[[ Recorded data, beginning ]]

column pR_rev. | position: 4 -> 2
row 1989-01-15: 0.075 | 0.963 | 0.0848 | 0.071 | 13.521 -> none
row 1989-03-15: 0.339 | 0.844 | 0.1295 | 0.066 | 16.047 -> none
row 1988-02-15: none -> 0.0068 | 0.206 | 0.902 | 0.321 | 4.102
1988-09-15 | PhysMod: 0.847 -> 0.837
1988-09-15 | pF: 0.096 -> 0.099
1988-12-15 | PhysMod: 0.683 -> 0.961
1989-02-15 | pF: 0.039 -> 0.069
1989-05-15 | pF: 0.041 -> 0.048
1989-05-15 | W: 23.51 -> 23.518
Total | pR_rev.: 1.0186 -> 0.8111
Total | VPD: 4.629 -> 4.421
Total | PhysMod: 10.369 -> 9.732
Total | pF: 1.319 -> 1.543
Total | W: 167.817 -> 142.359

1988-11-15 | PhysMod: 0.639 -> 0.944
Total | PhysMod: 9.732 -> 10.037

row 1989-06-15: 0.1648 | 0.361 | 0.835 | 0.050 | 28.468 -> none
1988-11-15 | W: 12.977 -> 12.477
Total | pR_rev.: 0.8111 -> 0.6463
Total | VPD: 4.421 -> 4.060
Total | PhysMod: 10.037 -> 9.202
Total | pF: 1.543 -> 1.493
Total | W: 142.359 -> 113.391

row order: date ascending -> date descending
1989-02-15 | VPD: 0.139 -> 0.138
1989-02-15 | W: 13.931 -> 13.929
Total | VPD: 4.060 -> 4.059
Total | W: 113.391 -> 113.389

[[ Recorded data, end ]]
[[ Recorded data, beginning ]]

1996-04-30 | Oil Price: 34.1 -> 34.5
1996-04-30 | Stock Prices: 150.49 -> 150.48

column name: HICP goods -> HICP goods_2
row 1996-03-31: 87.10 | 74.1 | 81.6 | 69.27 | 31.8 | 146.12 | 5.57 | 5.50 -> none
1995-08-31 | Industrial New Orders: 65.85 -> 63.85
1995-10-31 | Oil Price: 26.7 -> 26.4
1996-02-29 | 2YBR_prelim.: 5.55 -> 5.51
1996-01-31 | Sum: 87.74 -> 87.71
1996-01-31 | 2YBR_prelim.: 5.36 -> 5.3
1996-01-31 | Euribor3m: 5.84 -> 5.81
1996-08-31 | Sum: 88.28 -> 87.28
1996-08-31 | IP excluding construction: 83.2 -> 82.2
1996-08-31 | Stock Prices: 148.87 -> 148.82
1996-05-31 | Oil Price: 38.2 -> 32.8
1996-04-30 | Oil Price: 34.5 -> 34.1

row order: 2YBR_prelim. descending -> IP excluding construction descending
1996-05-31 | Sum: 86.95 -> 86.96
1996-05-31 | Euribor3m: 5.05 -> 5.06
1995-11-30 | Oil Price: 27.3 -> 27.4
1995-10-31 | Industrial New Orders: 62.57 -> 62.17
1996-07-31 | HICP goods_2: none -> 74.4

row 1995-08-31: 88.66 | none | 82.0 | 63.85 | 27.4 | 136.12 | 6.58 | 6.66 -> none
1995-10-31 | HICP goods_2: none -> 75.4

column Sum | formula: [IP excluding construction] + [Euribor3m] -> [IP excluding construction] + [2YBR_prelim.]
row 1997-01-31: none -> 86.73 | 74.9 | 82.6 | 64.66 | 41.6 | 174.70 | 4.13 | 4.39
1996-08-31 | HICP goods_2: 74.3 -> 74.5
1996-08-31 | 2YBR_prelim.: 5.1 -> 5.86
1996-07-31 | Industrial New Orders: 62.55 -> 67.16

[[ Recorded data, end ]]
[[ Recorded data, beginning ]]

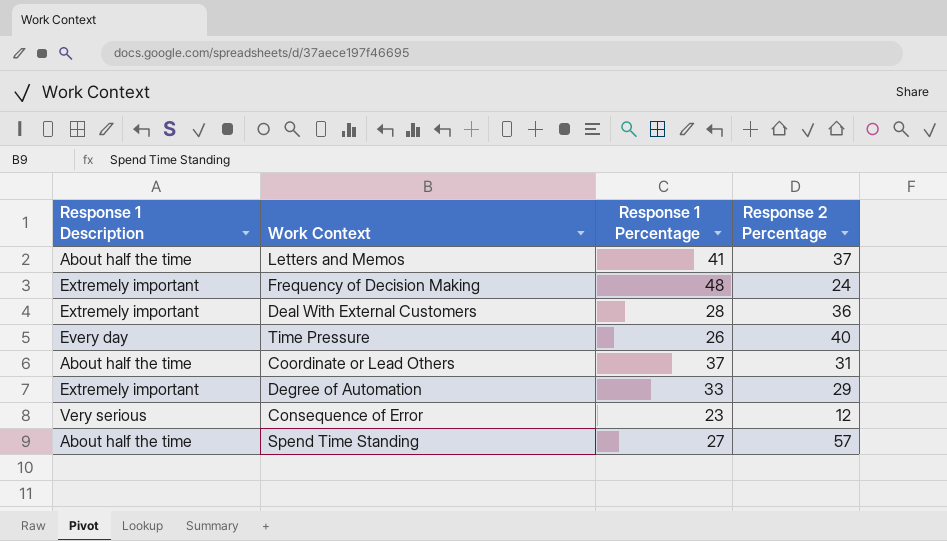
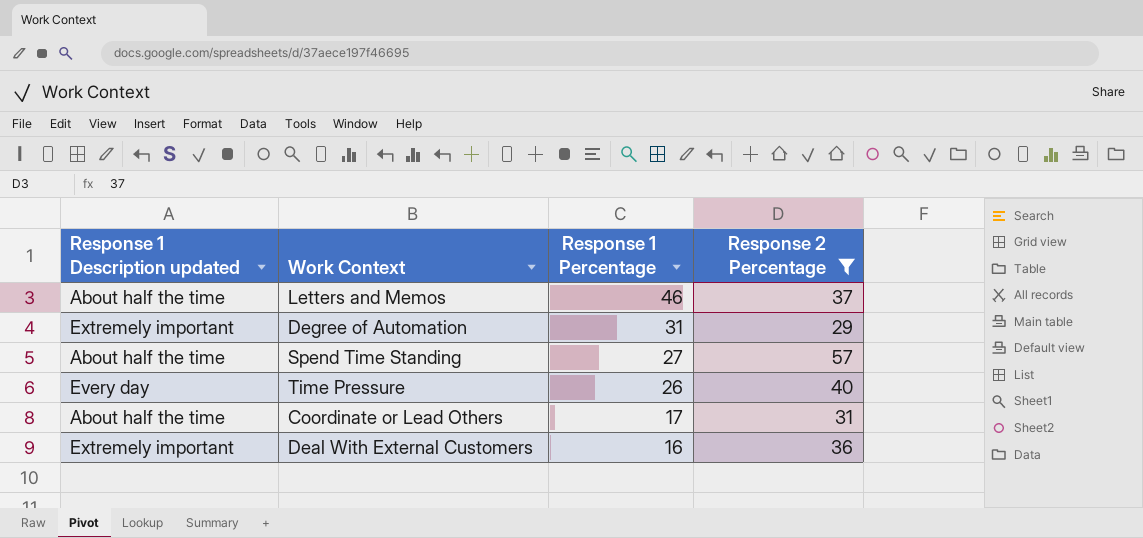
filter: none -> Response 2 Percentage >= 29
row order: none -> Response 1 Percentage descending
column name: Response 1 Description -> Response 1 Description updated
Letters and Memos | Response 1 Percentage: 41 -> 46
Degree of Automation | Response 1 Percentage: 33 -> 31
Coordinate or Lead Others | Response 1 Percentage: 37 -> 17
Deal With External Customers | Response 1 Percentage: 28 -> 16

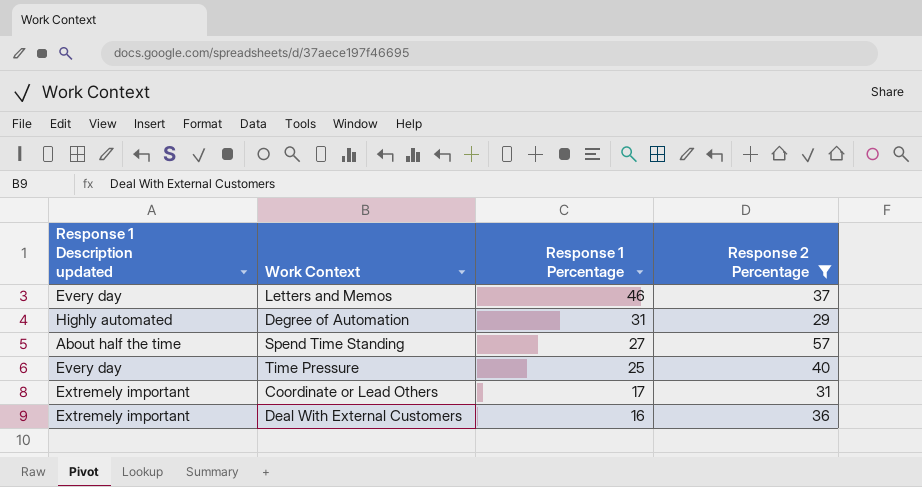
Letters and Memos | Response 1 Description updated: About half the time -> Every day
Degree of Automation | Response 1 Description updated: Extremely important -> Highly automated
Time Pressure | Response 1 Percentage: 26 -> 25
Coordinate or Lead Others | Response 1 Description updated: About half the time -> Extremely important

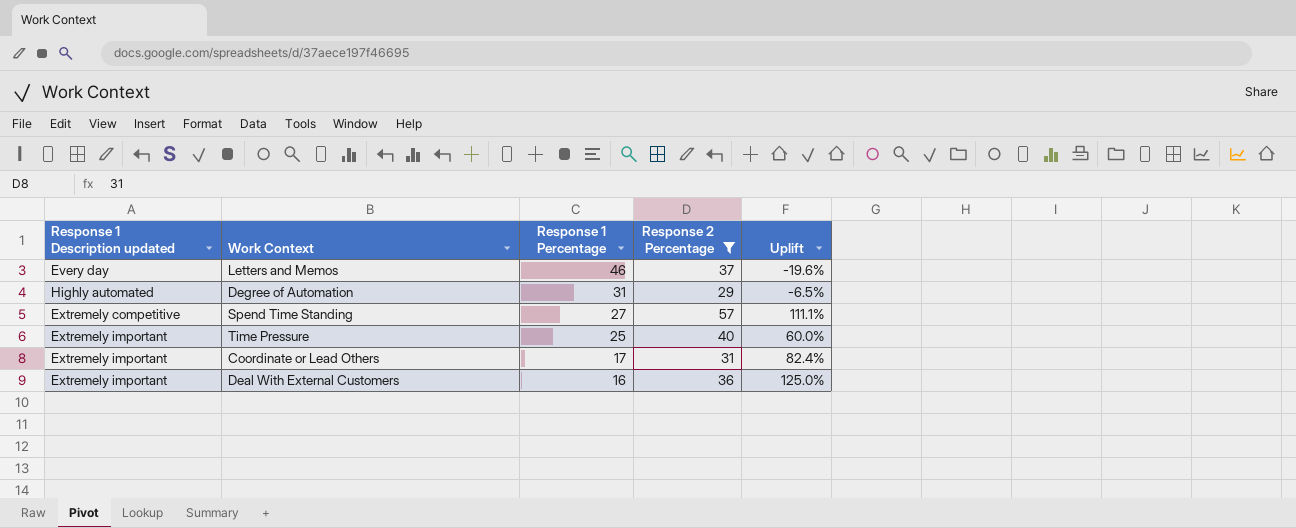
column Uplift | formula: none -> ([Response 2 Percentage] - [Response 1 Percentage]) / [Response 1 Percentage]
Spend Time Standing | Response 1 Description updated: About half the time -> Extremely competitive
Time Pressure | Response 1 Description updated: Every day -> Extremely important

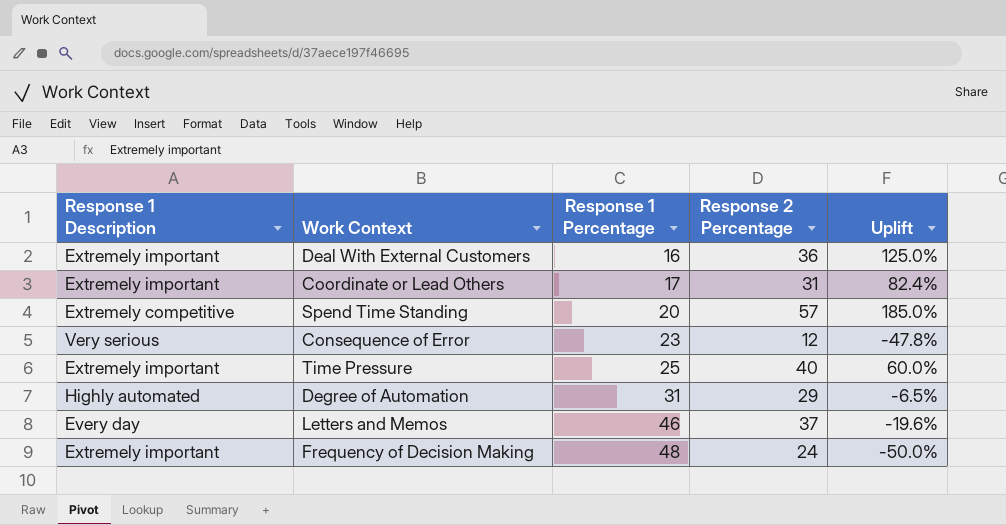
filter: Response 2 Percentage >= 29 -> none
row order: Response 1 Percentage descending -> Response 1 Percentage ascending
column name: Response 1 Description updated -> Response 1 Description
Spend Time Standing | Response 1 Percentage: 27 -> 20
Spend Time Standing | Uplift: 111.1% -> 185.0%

[[ Recorded data, end ]]

Task prompt: Search the data above for the string "Pressure" and report each line that holds it.

Exercise answer:
Time Pressure | Response 1 Percentage: 26 -> 25
Time Pressure | Response 1 Description updated: Every day -> Extremely important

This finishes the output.